Transformer that extracts one or more columns from a dataframe; is useful for applying a Transformer on a subset of features in a pipeline.
>>> import pandas as pd
>>> import xam
>>> df = pd.DataFrame({'a': [1, 1, 1], 'b': [2, 2, 2], 'c': [3, 3, 3]})

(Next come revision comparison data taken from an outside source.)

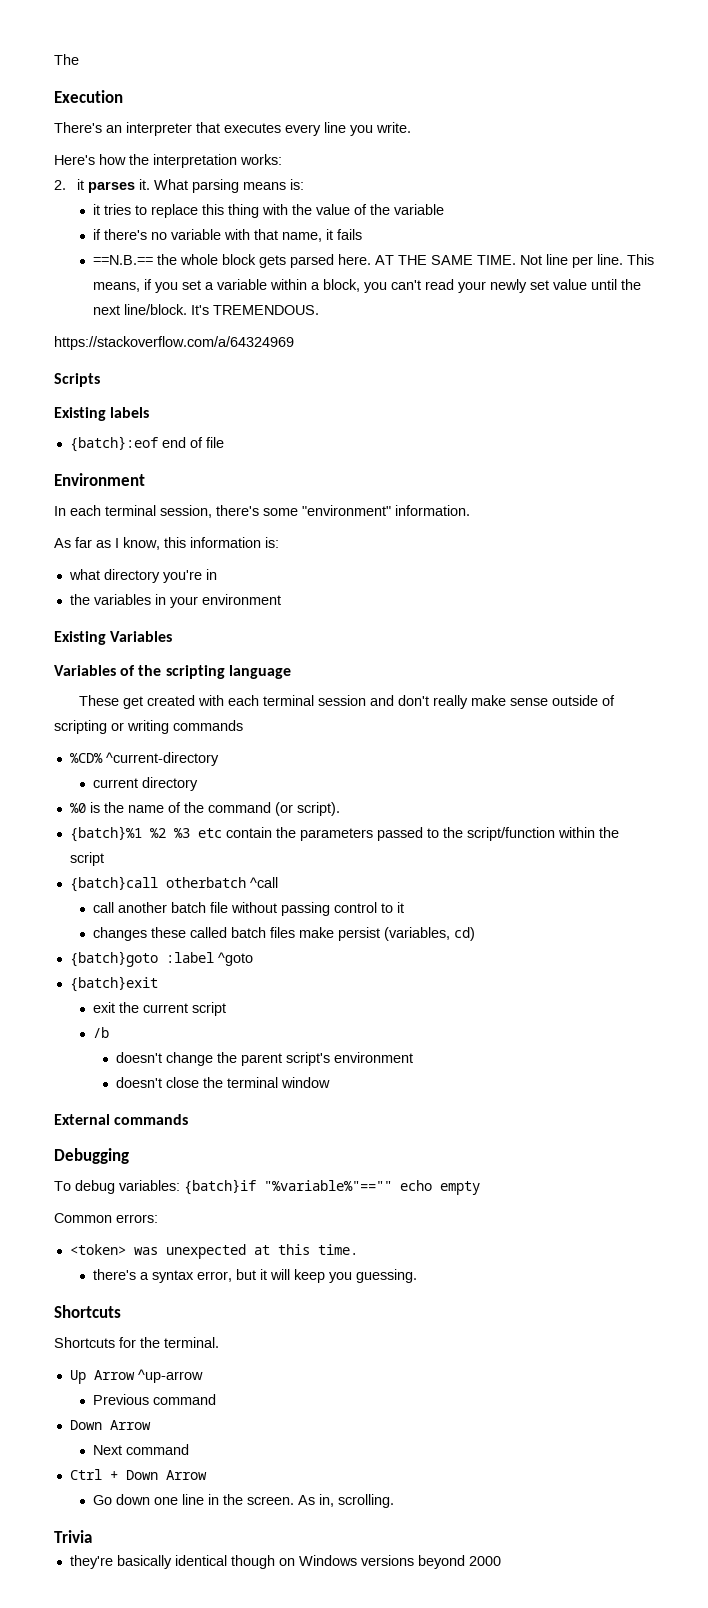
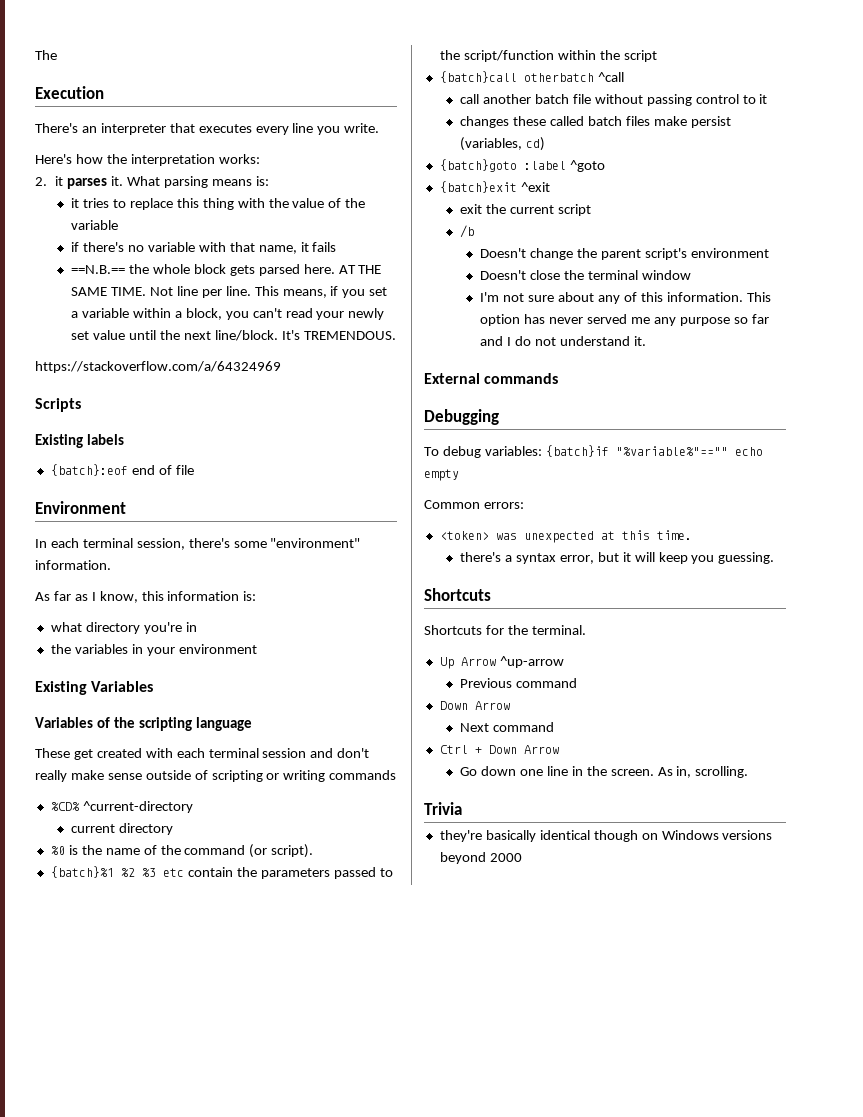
- {batch}exit
+ {batch}exit ^exit
- doesn't change the parent script's environment
+ Doesn't change the parent script's environment
- doesn't close the terminal window
+ Doesn't close the terminal window
+ I'm not sure about any of this information. This option has never served me any purpose so far and I do not understand it.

>>> xam.pipeline.ColumnSelector('a').fit_transform(df)
0 1
1 1
2 1
Name: a, dtype: int64
>>> xam.pipeline.ColumnSelector(['b', 'c']).fit_transform(df)
b c
0 2 3
1 2 3
2 2 3
Applies a function to each value in series.
>>> import pandas as pd
>>> from sklearn.pipeline import Pipeline
>>> from xam.pipeline import ColumnSelector
>>> from xam.pipeline import SeriesTransformer
>>> df = pd.DataFrame({'a': [1, 1, 1], 'b': [2, 2, 2]})
>>> pipeline = Pipeline([
... ('extract', ColumnSelector('a')),
... ('transform', SeriesTransformer(lambda x: 2 * x))
... ])
>>> pipeline.fit_transform(df)
0 2
1 2
2 2
Name: a, dtype: int64
By design scikit-learn Transformers output numpy nd-arrays, the ToDataFrameTransformer
can be used in a pipeline to return pandas dataframes if needed.
>>> import pandas as pd
>>> from sklearn.pipeline import Pipeline
>>> from xam.pipeline import ColumnSelector
>>> from xam.pipeline import SeriesTransformer
>>> from xam.pipeline import ToDataFrameTransformer
>>> df = pd.DataFrame({'a': [1, 1, 1], 'b': [2, 2, 2]})
>>> pipeline = Pipeline([
... ('extract', ColumnSelector('a')),
... ('transform', SeriesTransformer(lambda x: 2 * x)),
... ('dataframe', ToDataFrameTransformer())
... ])
>>> pipeline.fit_transform(df)
a
0 2
1 2
2 2
Will apply a function to the input; this transformer can potentially do anything but you have to keep track of your inputs and outputs. Alternatively you can use scikit-learn's FunctionTransformer
but this only works for numpy arrays, not pandas dataframes.
>>> import pandas as pd
>>> import xam
>>> df = pd.DataFrame({'one': ['a', 'a', 'a'], 'two': ['c', 'a', 'c']})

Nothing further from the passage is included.